::: Given records
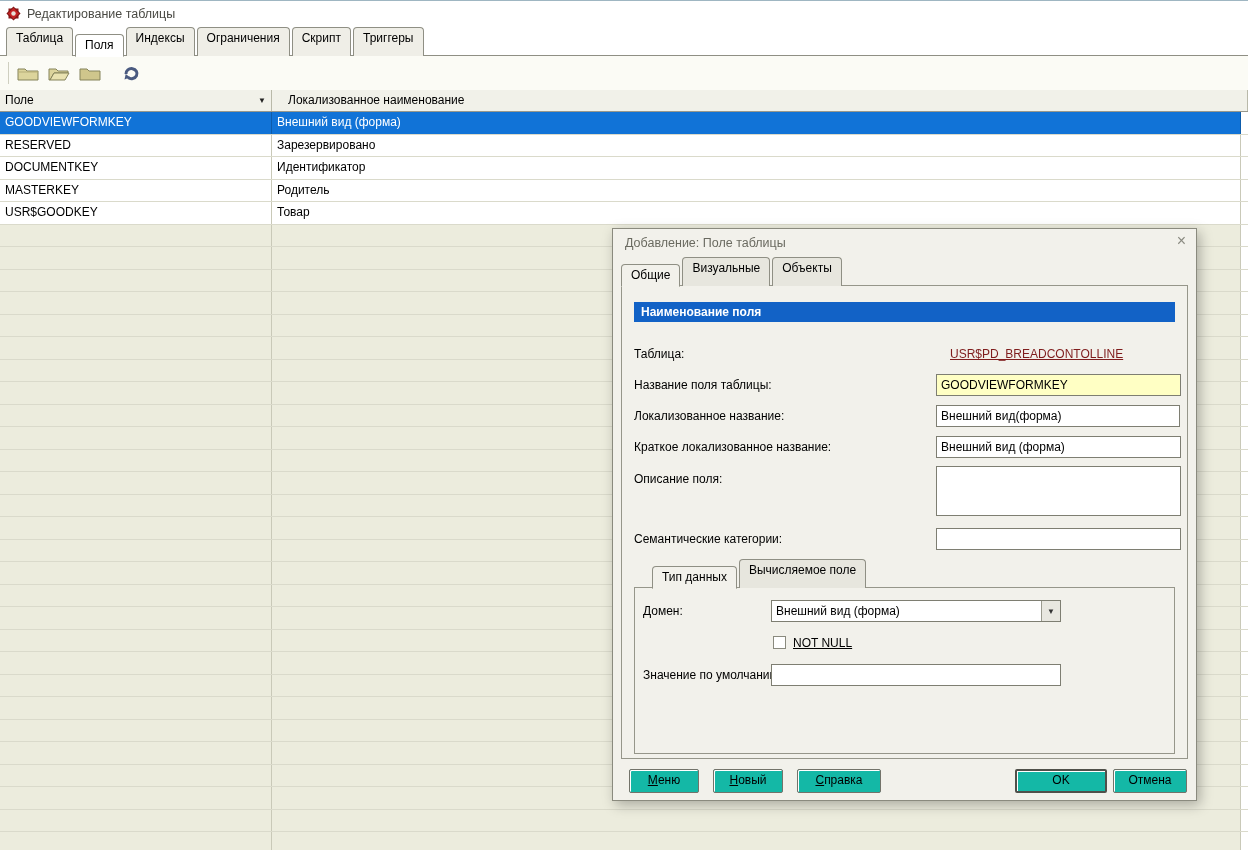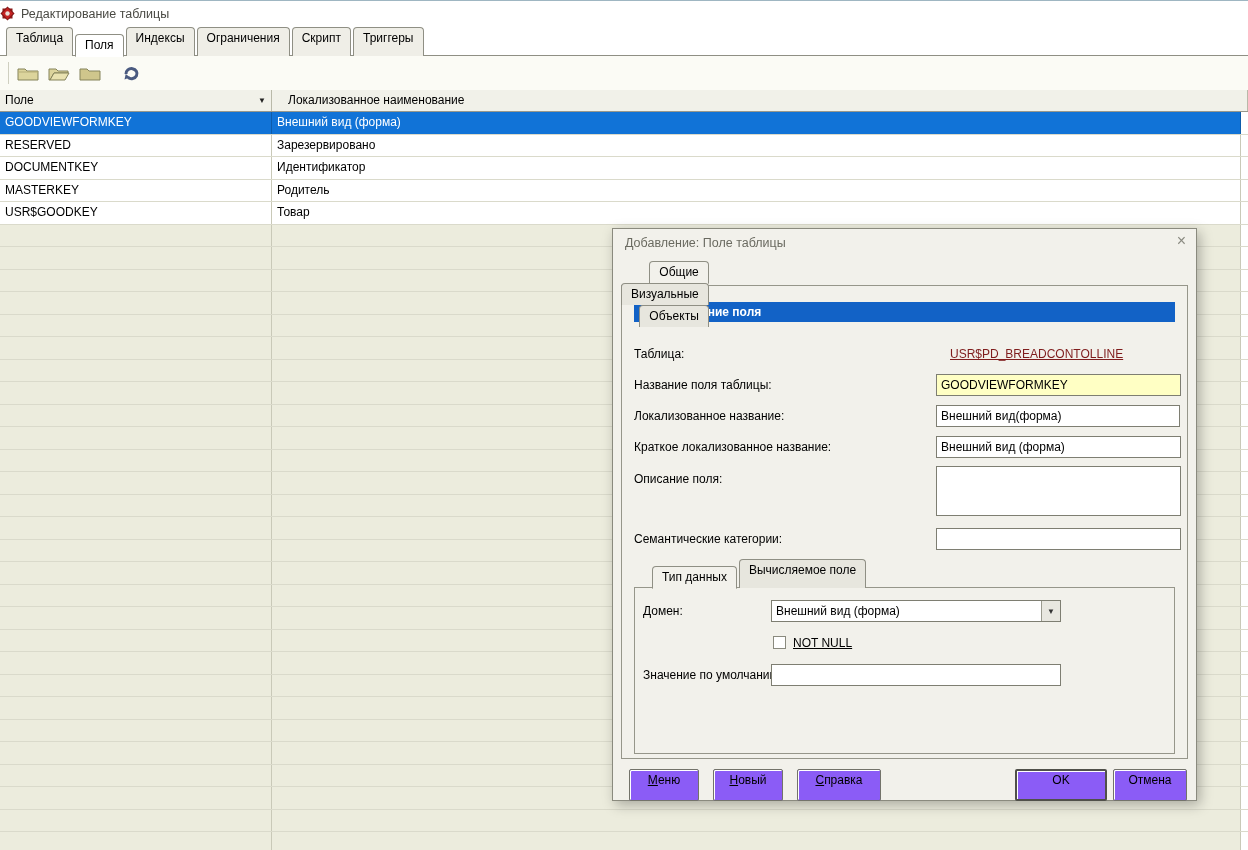--- a/index.html
+++ b/index.html
@@ -2,21 +2,21 @@
 <html lang="ru"><head>
 <meta charset="utf-8">
 <style>
   html,body{margin:0;padding:0;}
   body{
     width:1248px;height:850px;overflow:hidden;background:#fff;position:relative;
     font-family:"Liberation Sans","DejaVu Sans",sans-serif;font-size:12px;color:#000;
   }
   
   .titlebar{position:absolute;left:0;top:0;width:1248px;height:26px;background:#fff;
-    border-top:1px solid #9fb6c2;display:flex;align-items:center;gap:6px;box-sizing:border-box;}
+    border-top:1px solid #9fb6c2;display:flex;align-items:center;gap:6px;padding-left:6px;box-sizing:border-box;}
   .titlebar .title{color:#4a4a44;font-size:12.5px;}
   .app-ico{width:15px;height:15px;display:inline-block;}
   .hline{position:absolute;left:0;top:55px;width:1248px;border-bottom:1px solid #8f8f84;z-index:1;}
   .tabbar{position:absolute;display:flex;align-items:flex-end;z-index:2;}
   .tab{height:29px;box-sizing:border-box;padding:3px 9px;line-height:15px;background:#EFEEE7;
     border:1px solid #8f8f84;border-bottom:none;border-radius:4px 4px 0 0;margin-right:2px;white-space:nowrap;cursor:default;}
   .tab.active{height:23px;margin-bottom:-1px;background:#fff;border-bottom:1px solid #fff;}
   .main-tabbar{left:6px;top:28px;height:28px;}
   .toolbar{position:absolute;left:0;top:56px;width:1248px;height:34px;background:#FBFBF5;box-sizing:border-box;
     display:flex;align-items:center;padding-left:8px;}
@@ -35,21 +35,21 @@
   .grow{display:flex;height:22.5px;box-sizing:border-box;border-bottom:1px solid #DADACB;background:#fff;}
   .grow .c1{width:272px;box-sizing:border-box;padding:3px 5px;border-right:1px solid #C9C9B8;overflow:hidden;white-space:nowrap;background:#fff;}
   .grow .c2{flex:1;box-sizing:border-box;padding:3px 5px;border-right:1px solid #C9C9B8;margin-right:7px;overflow:hidden;white-space:nowrap;background:#fff;}
   .grow.empty .c1,.grow.empty .c2{background:#ECECDD;}
   .grow.sel .c1,.grow.sel .c2{background:#1173D7;color:#fff;border-right-color:#0d5cab;}
   
   .dialog{position:absolute;left:612px;top:228px;width:585px;height:573px;background:#F2F1EB;
     border:1px solid #8a8a7e;box-sizing:border-box;box-shadow:3px 4px 12px rgba(0,0,0,.28);z-index:10;}
   .dlg-title{position:absolute;left:12px;top:7px;color:#6a6a60;font-size:12.5px;}
   .dlg-close{position:absolute;right:10px;top:4px;font-size:16px;color:#8a8a80;cursor:default;line-height:16px;}
-  .dlg-tabbar{left:8px;top:32px;height:25px;flex-direction:column;}
+  .dlg-tabbar{left:8px;top:32px;height:25px;}
   .dlg-tabbar .tab{background:#E7E6DE;}
   .dlg-tabbar .tab.active{background:#F2F1EB;border-bottom:1px solid #F2F1EB;height:23px;}
   .dlg-page{position:absolute;left:8px;right:8px;top:56px;bottom:41px;border:1px solid #96968a;background:#F2F1EB;box-sizing:border-box;}
   .blue-hdr{position:absolute;left:12px;right:12px;top:16px;height:20px;background:#1262C6;color:#fff;
     font-weight:bold;padding:3px 7px;box-sizing:border-box;}
   .lbl{position:absolute;left:12px;white-space:nowrap;}
   .linkval{position:absolute;left:328px;text-decoration:underline;color:#7f1d1d;cursor:default;white-space:nowrap;}
   .field{position:absolute;box-sizing:border-box;height:22px;border:1px solid #7e7e72;background:#fff;
     padding:3px 4px;overflow:hidden;white-space:nowrap;}
   .field.yellow{background:#FFFFC4;}
@@ -58,21 +58,21 @@
   .type-tabbar .tab{background:#E7E6DE;}
   .type-tabbar .tab.active{background:#F2F1EB;border-bottom:1px solid #F2F1EB;height:23px;}
   .type-panel{position:absolute;left:12px;right:12px;top:301px;height:167px;border:1px solid #96968a;background:#F2F1EB;box-sizing:border-box;}
   .type-panel .lbl{left:8px;}
   .combo{position:absolute;left:136px;top:12px;width:290px;height:22px;border:1px solid #7e7e72;background:#fff;box-sizing:border-box;}
   .combo-text{position:absolute;left:4px;top:3px;white-space:nowrap;}
   .combo-btn{position:absolute;right:0;top:0;width:18px;height:20px;background:#E8E7E0;border-left:1px solid #9a9a8e;
     display:flex;align-items:center;justify-content:center;font-size:8px;color:#333;}
   .cb{position:absolute;left:138px;top:48px;width:13px;height:13px;border:1px solid #8a8a7e;background:#fff;box-sizing:border-box;}
   .cb-lbl{position:absolute;left:158px;top:48px;text-decoration:underline;}
-  .btn{position:absolute;height:32px;background:#8b5cf6;border:1px solid #73736a;border-radius:2px;
+  .btn{position:absolute;height:24px;background:#14b8a6;border:1px solid #73736a;border-radius:2px;
     box-sizing:border-box;text-align:center;line-height:21px;box-shadow:inset 1px 1px 0 #ffffff;cursor:default;}
   .btn.default{border:2px solid #50504a;line-height:19px;}
   .btn u{text-decoration:underline;}
 </style>
 </head>
 <body>
 
 <div class="titlebar">
   <span class="app-ico">
     <svg width="15" height="15" viewBox="0 0 15 15">

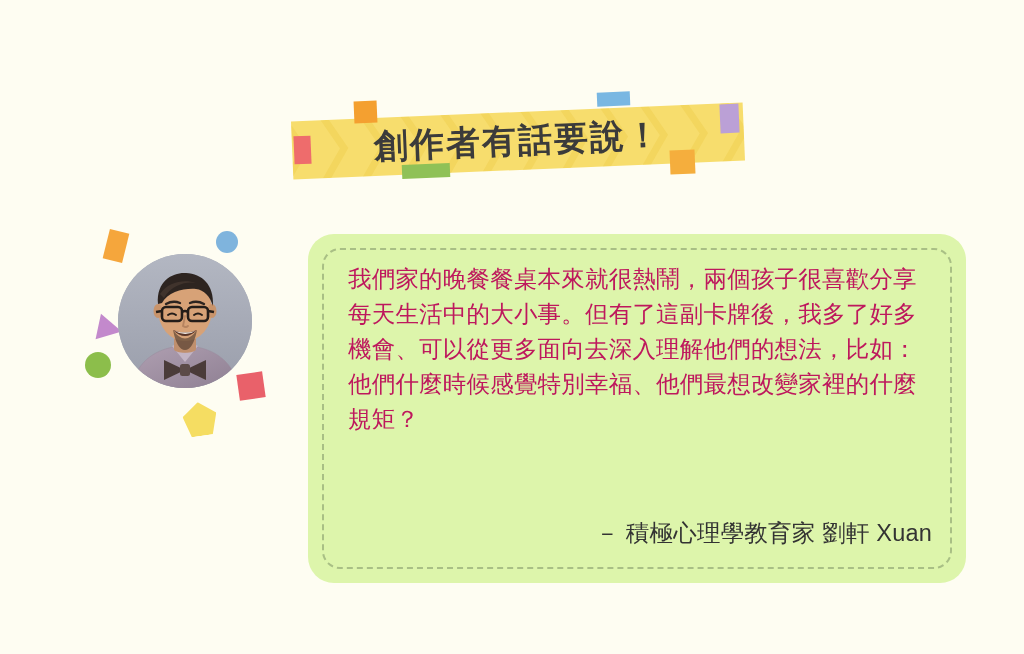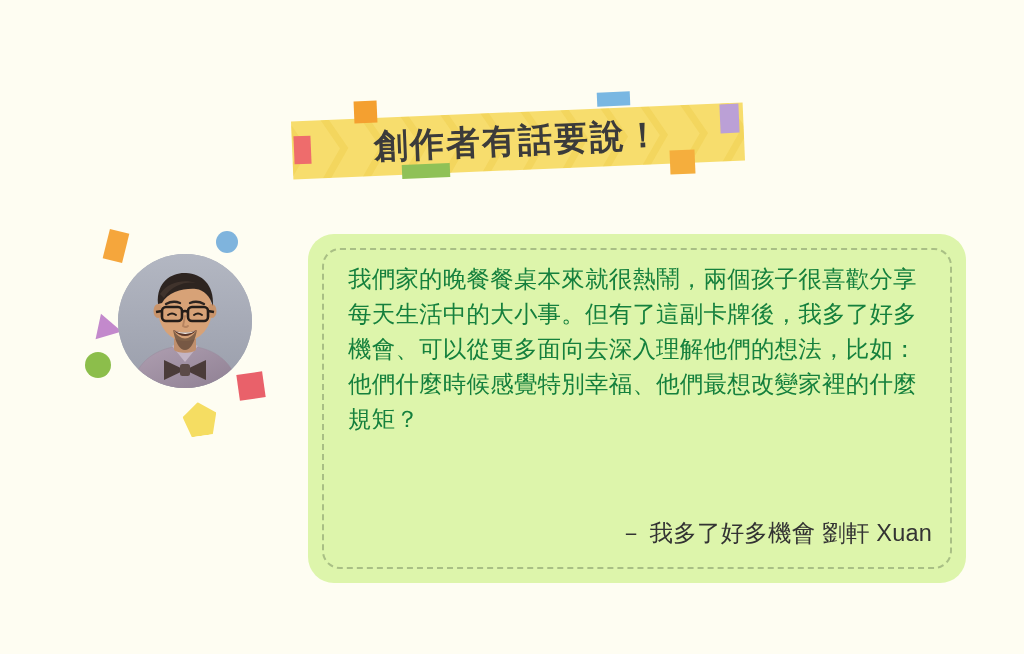--- a/index.html
+++ b/index.html
@@ -123,21 +123,21 @@
     bottom: 14px;
     border: 2px dashed #a9bf85;
     border-radius: 18px;
     pointer-events: none;
   }
   .quote-body {
     position: absolute;
     left: 40px;
     top: 28px;
     right: 32px;
-    color: #15803d;
+    color: #be185d;
     font-size: 23.5px;
     line-height: 35px;
     letter-spacing: 0.2px;
   }
   .quote-body p { margin: 0; }
   .quote-attrib {
     position: absolute;
     right: 34px;
     top: 283px;
     font-size: 23.5px;
@@ -250,16 +250,16 @@
     </div>
   </div>
 
   <div class="quote-card">
     <div class="quote-dash"></div>
 
     <div class="quote-body">
       <p>我們家的晚餐餐桌本來就很熱鬧，兩個孩子很喜歡分享每天生活中的大小事。但有了這副卡牌後，我多了好多機會、可以從更多面向去深入理解他們的想法，比如：他們什麼時候感覺特別幸福、他們最想改變家裡的什麼規矩？</p>
     </div>
 
-    <div class="quote-attrib">－ 我多了好多機會 劉軒 Xuan</div>
+    <div class="quote-attrib">－ 積極心理學教育家 劉軒 Xuan</div>
   </div>
 
 </div>
 
 </body></html>

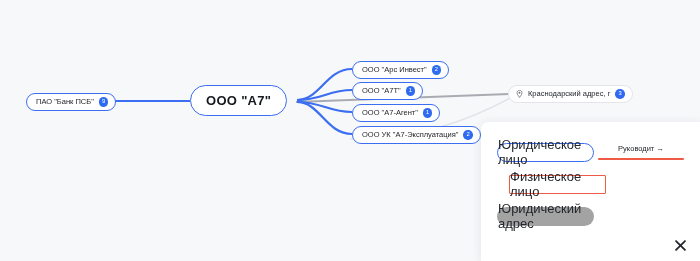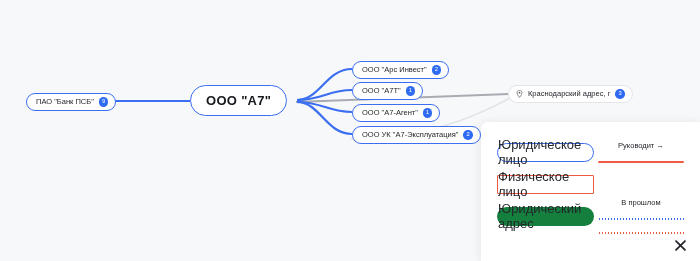--- a/index.html
+++ b/index.html
@@ -104,32 +104,33 @@
     color: #23262b;
     background: #ffffff;
   }
   .chip-legal {
     border: 1.2px solid #3b6ef0;
     border-radius: 999px;
   }
   .chip-person {
     border: 1.2px solid #ef5a44;
     border-radius: 1px;
+    margin-left: 12px;
   }
   .chip-address {
     border: 1px solid transparent;
     border-radius: 999px;
-    background: #15803d;
+    background: #a3a3a3;
   }
   .legend-edge {
     width: 86px;
     display: flex;
     flex-direction: column;
     align-items: center;
-    gap: 11px;
+    gap: 5px;
   }
   .legend-edge-label {
     font-size: 7.5px;
     color: #23262b;
   }
   .line-solid {
     width: 100%;
     height: 1.6px;
     border-radius: 2px;
   }
@@ -229,25 +230,20 @@
   <div class="legend-row">
     <div class="legend-chip chip-person">
       <span>Физическое лицо</span>
     </div>
   </div>
 
   <div class="legend-row">
     <div class="legend-chip chip-address">
       <span>Юридический адрес</span>
     </div>
-    <div class="legend-edge">
-      <span class="legend-edge-label">В прошлом</span>
-      <span class="line-dots dots-blue"></span>
-      <span class="line-dots dots-red"></span>
-    </div>
   </div>
 
   <div id="legend-close">
     <svg viewBox="0 0 14 14" width="13" height="13">
       <path d="M2.2 2.2 L11.8 11.8 M11.8 2.2 L2.2 11.8" stroke="#23262b" stroke-width="1.9" stroke-linecap="round"></path>
     </svg>
   </div>
 </div>
 
 </body></html>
::::::
For each line in the data that contains the string "chip", give a copy of that line.

   .chip-legal {
   .chip-person {
   .chip-address {
     <div class="legend-chip chip-person">
     <div class="legend-chip chip-address">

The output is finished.